> Required work
Go through the entries below and give the number of lines that have the string "flex", and only that.

> Material provided
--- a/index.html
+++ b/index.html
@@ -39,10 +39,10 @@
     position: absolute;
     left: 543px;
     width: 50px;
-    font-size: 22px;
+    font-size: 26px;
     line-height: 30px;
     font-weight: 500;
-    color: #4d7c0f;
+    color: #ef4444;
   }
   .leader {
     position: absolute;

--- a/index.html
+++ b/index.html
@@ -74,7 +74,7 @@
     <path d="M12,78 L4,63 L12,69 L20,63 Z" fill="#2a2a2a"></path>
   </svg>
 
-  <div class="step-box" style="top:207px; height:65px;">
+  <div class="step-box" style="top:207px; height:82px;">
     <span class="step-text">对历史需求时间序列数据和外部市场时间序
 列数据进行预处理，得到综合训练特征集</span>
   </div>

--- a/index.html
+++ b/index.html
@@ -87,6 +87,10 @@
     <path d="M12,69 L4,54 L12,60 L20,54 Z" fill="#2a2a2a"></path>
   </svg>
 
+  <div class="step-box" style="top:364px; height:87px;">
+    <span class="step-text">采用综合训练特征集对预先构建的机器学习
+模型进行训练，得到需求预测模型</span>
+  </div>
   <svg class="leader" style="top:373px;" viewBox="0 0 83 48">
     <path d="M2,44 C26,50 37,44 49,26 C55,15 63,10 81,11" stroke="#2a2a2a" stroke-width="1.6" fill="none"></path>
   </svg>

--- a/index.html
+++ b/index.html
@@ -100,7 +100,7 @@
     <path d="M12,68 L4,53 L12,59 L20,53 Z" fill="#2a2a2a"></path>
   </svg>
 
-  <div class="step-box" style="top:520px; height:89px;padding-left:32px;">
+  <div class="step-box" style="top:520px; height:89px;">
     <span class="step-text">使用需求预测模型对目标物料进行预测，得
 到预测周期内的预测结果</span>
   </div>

==

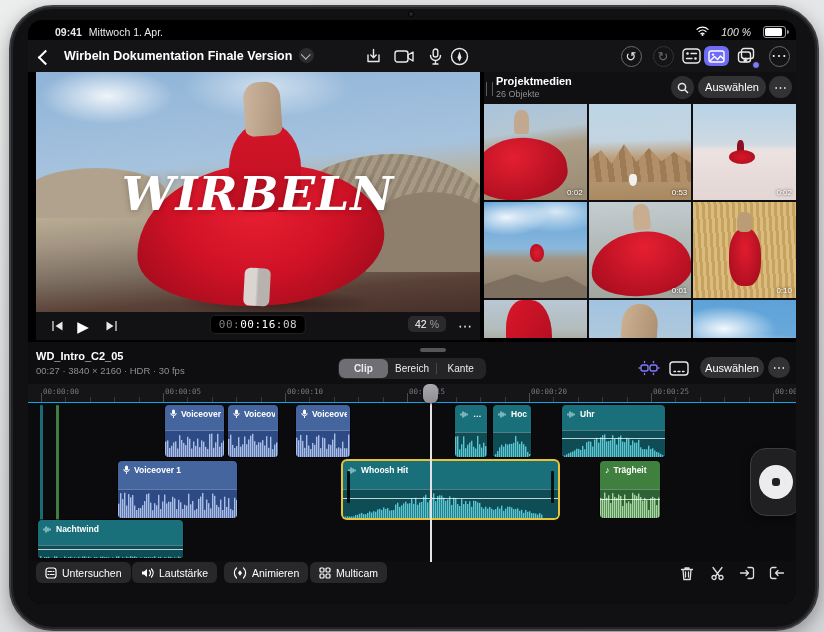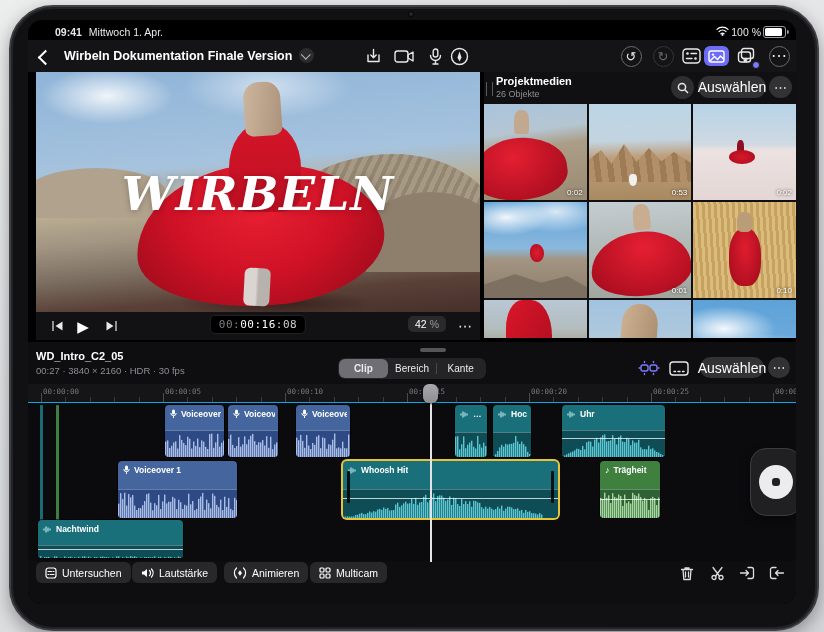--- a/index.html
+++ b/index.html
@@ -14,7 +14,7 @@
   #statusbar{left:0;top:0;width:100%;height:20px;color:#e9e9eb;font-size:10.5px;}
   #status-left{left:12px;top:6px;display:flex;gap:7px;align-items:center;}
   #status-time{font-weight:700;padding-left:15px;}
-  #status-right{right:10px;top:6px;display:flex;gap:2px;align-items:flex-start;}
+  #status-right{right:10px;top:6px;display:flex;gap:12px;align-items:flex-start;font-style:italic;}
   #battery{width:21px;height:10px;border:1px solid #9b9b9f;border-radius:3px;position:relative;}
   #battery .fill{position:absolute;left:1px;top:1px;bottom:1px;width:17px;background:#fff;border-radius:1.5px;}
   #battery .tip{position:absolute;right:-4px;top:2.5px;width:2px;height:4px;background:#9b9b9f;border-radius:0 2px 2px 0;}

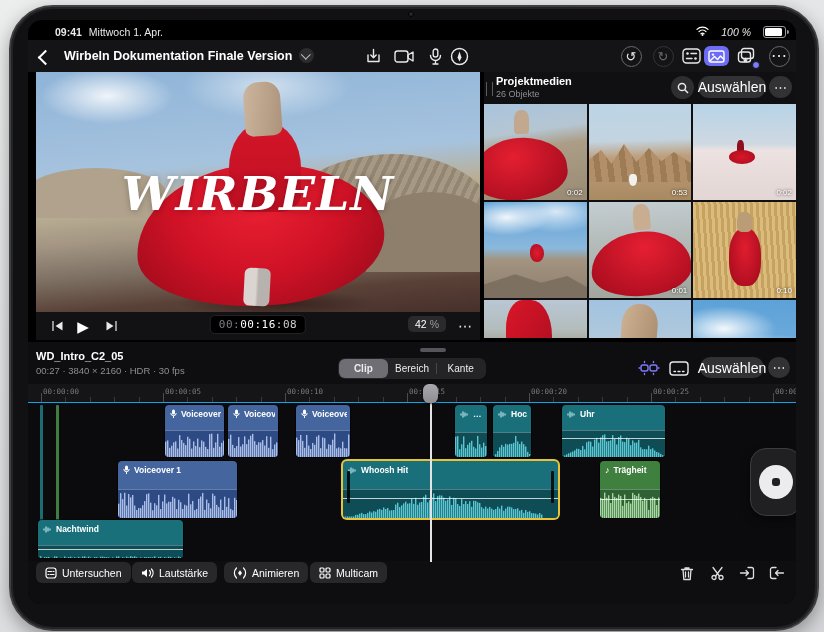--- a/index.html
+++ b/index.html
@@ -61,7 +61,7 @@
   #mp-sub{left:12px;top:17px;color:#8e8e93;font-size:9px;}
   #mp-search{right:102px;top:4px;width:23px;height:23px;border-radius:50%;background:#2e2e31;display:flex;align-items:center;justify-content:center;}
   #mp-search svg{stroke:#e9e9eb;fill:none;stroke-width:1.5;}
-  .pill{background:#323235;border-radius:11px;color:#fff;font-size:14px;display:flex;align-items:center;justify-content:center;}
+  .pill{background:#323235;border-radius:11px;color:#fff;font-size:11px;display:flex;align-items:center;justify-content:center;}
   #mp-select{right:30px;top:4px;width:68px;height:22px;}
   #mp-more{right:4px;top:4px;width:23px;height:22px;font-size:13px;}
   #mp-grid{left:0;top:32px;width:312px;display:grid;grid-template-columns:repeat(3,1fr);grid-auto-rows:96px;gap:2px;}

==

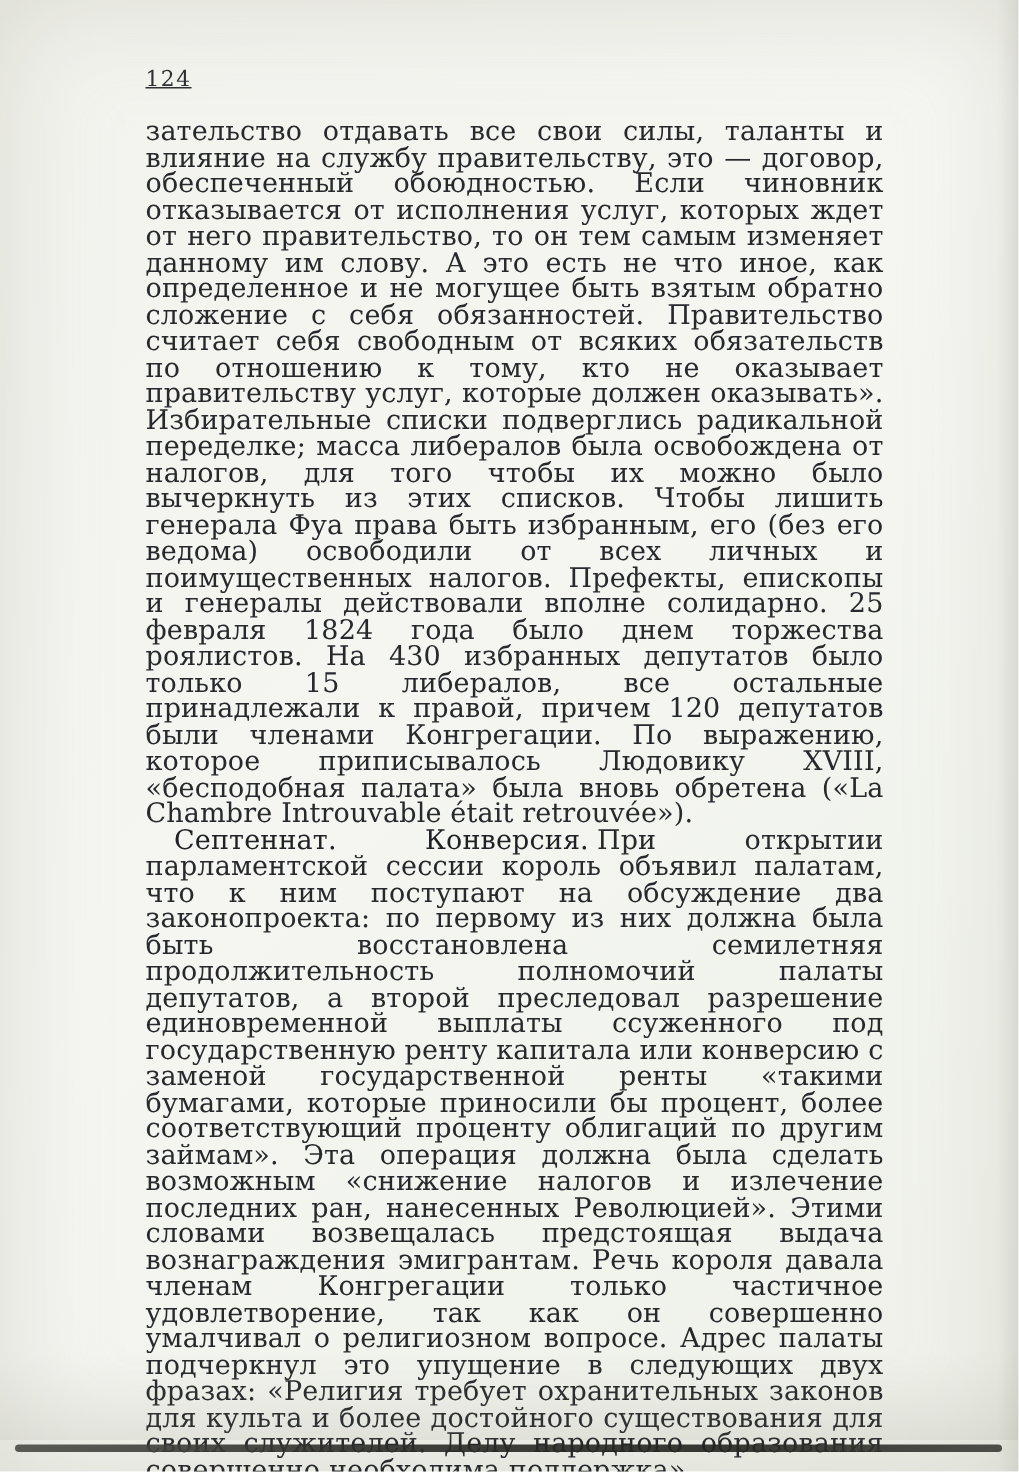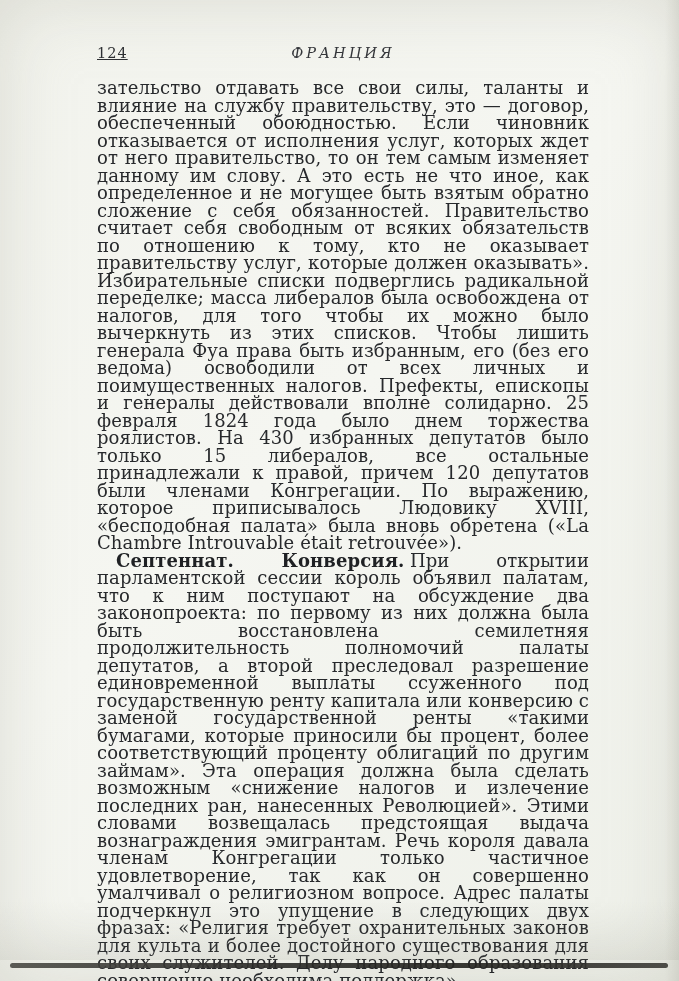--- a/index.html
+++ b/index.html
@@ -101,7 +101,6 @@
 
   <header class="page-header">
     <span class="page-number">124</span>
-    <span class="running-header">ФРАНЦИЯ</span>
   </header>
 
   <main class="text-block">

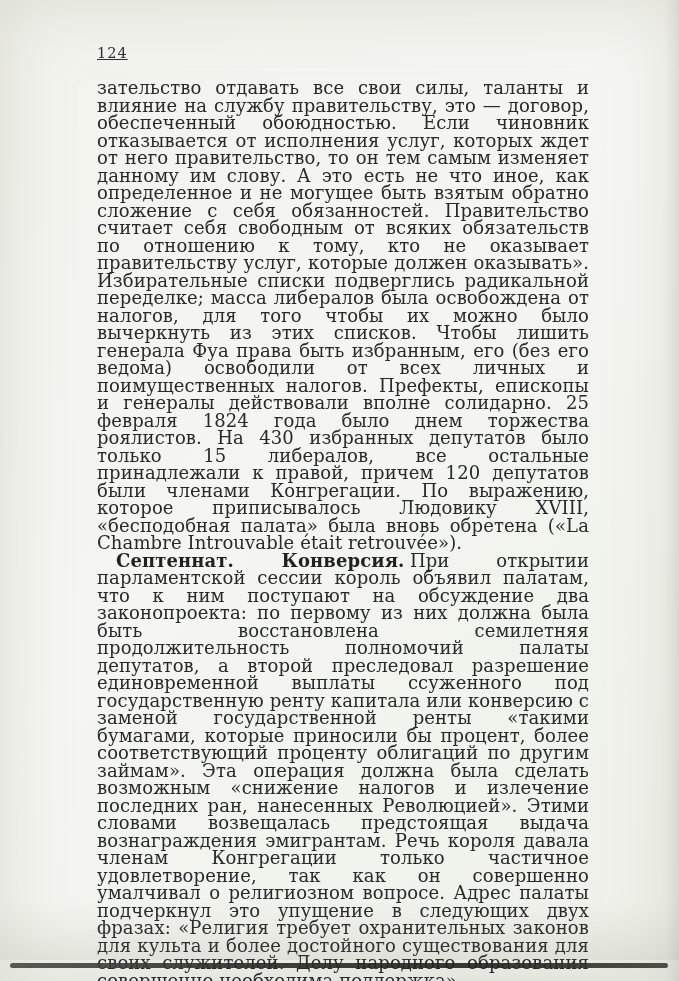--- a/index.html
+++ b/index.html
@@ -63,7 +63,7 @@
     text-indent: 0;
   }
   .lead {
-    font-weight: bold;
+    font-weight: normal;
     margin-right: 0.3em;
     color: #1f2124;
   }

> Solution below
6